▸ **Directions for this task**: In the listing below, find the line containing "- On Mac OS". Write out that line and every line after it to the end, exactly and only those.

▸ **Data section**:
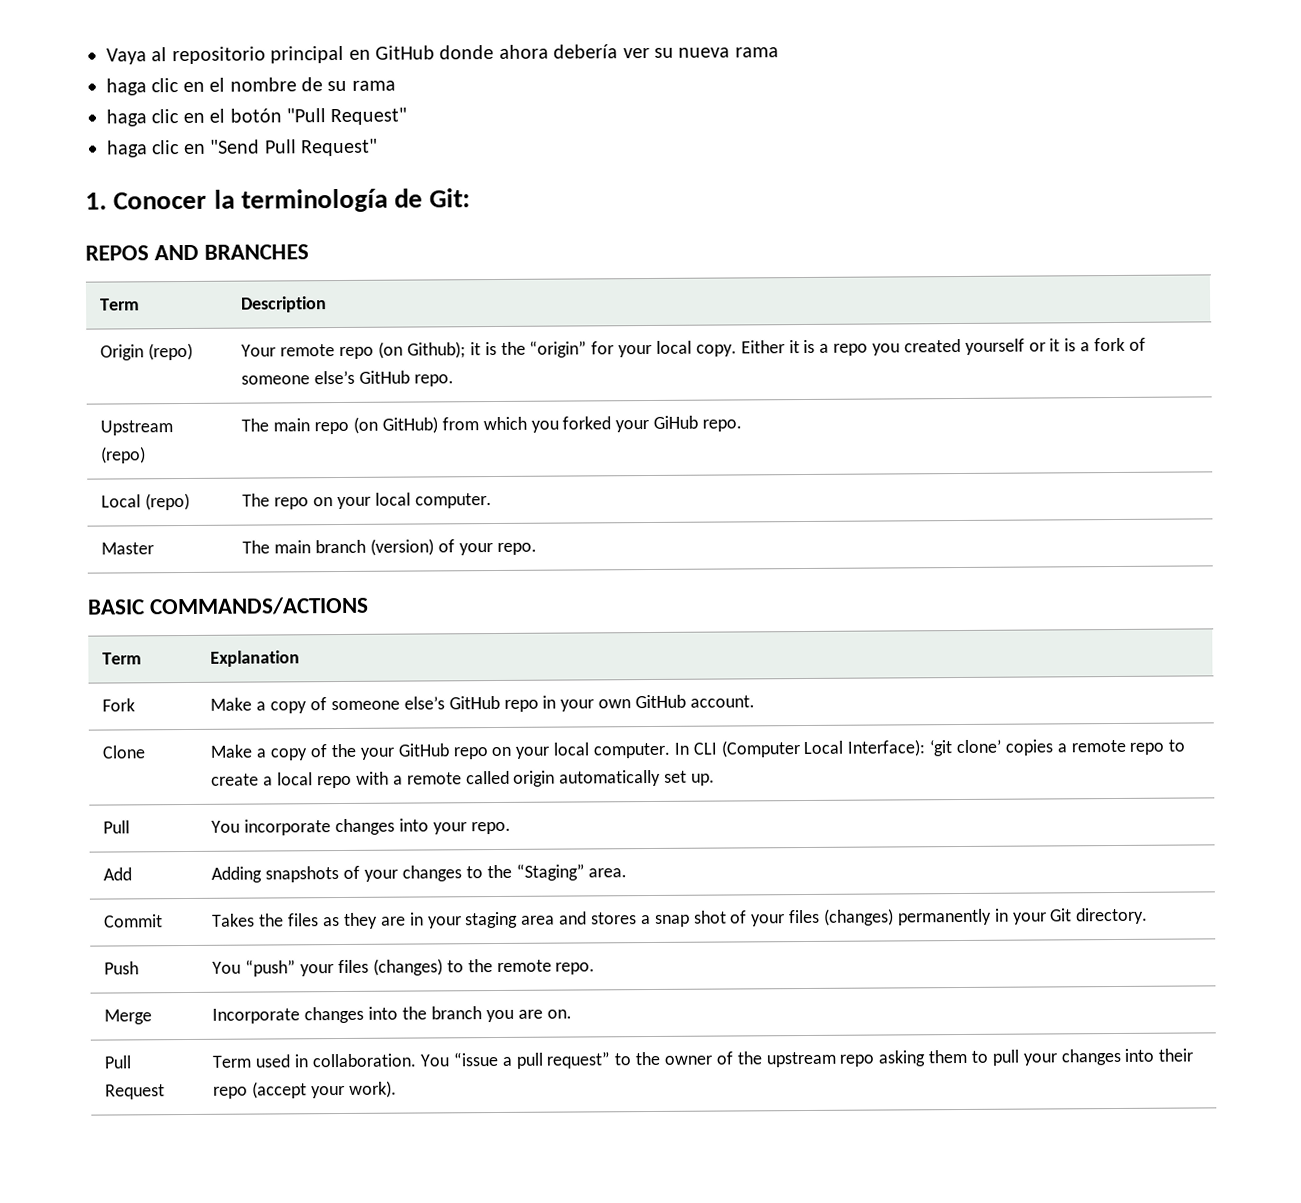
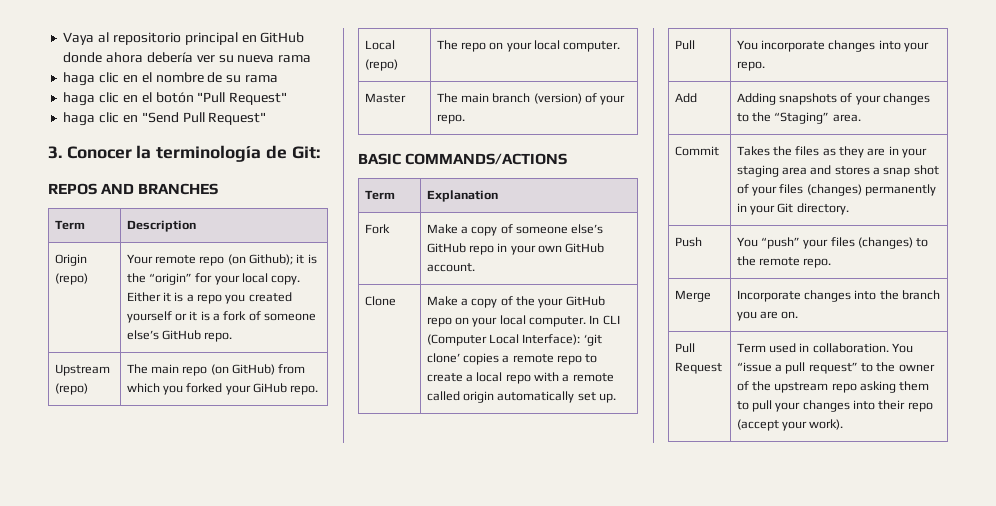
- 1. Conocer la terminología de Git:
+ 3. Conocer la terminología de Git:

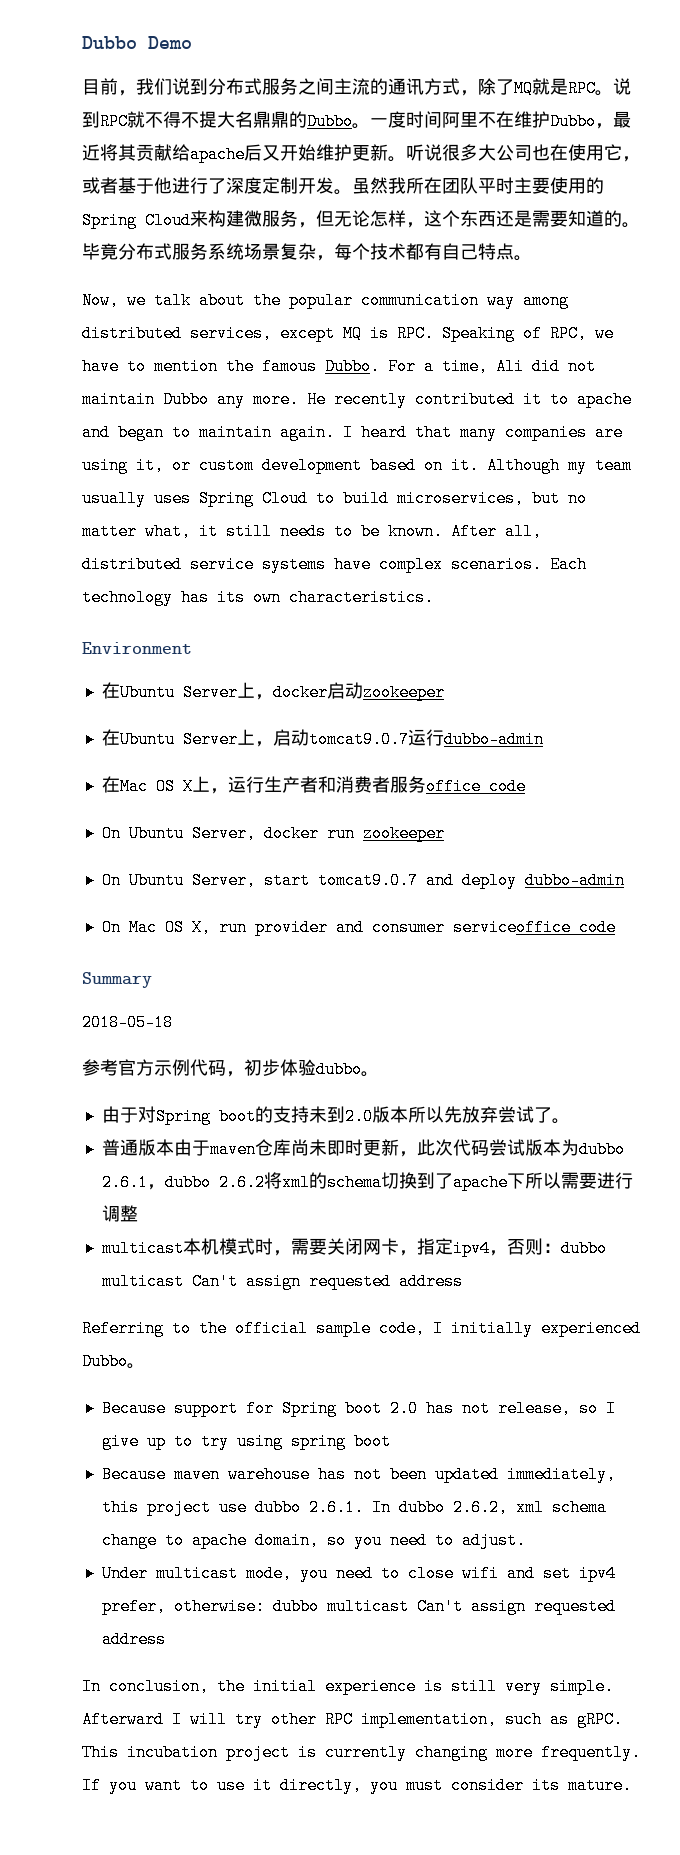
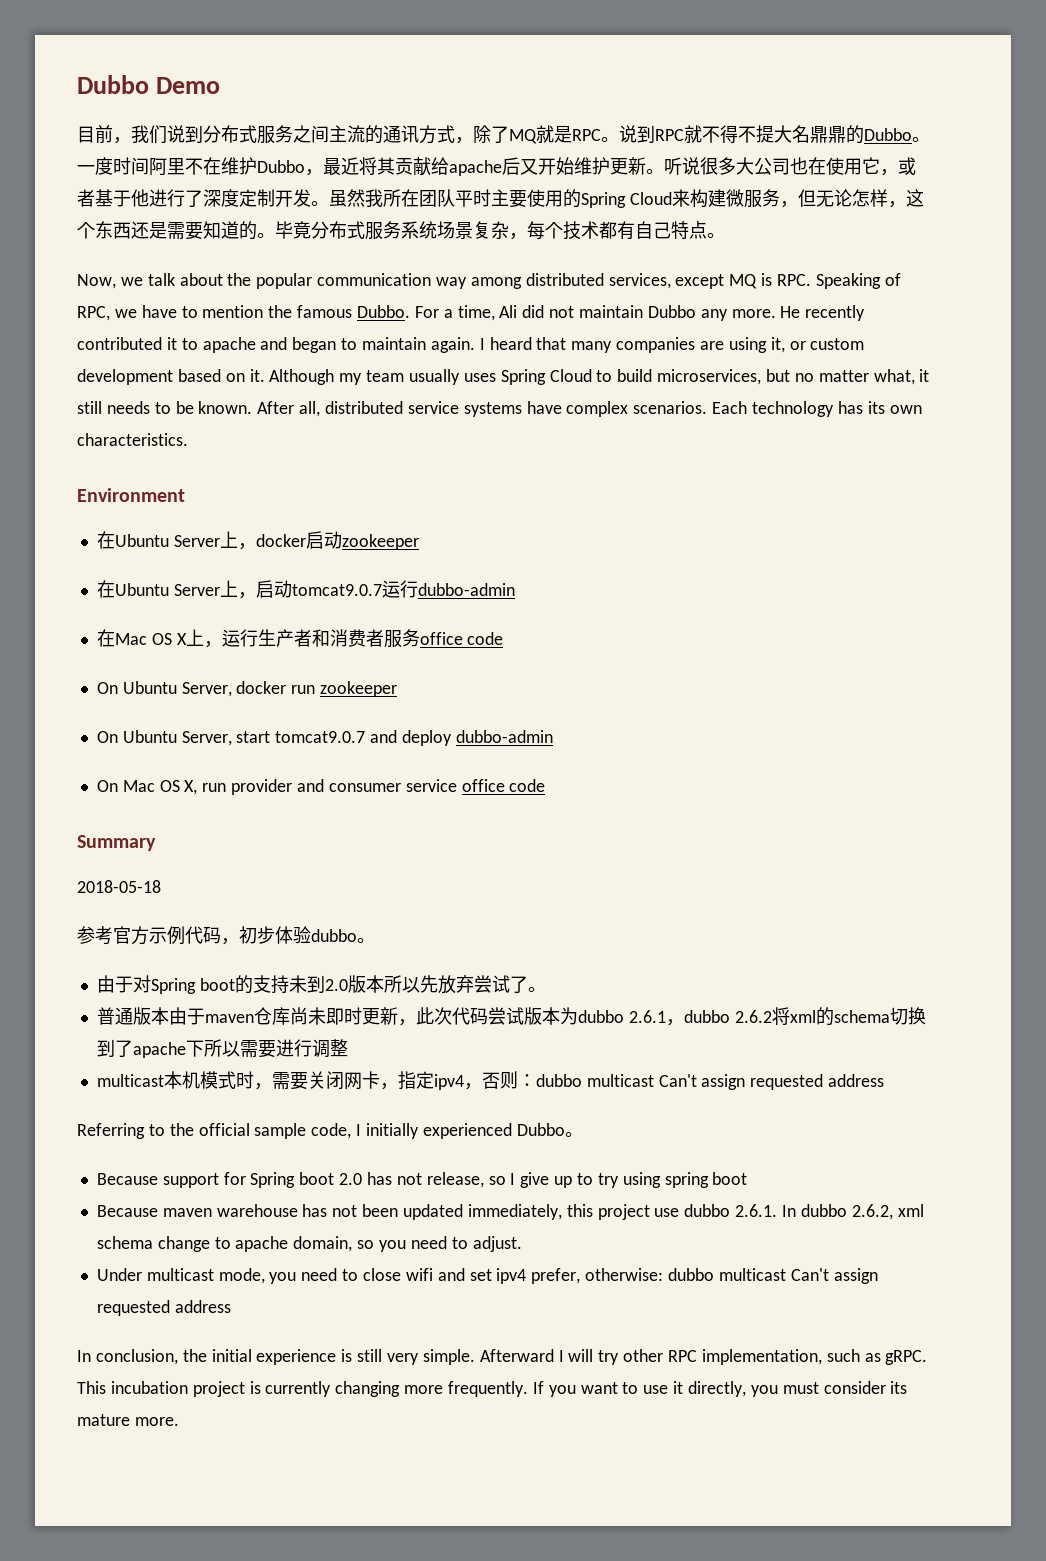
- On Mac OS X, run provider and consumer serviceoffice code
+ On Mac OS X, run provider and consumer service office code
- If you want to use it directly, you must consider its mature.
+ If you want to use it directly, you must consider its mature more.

▸ **Task output**:
- On Mac OS X, run provider and consumer serviceoffice code
+ On Mac OS X, run provider and consumer service office code
- If you want to use it directly, you must consider its mature.
+ If you want to use it directly, you must consider its mature more.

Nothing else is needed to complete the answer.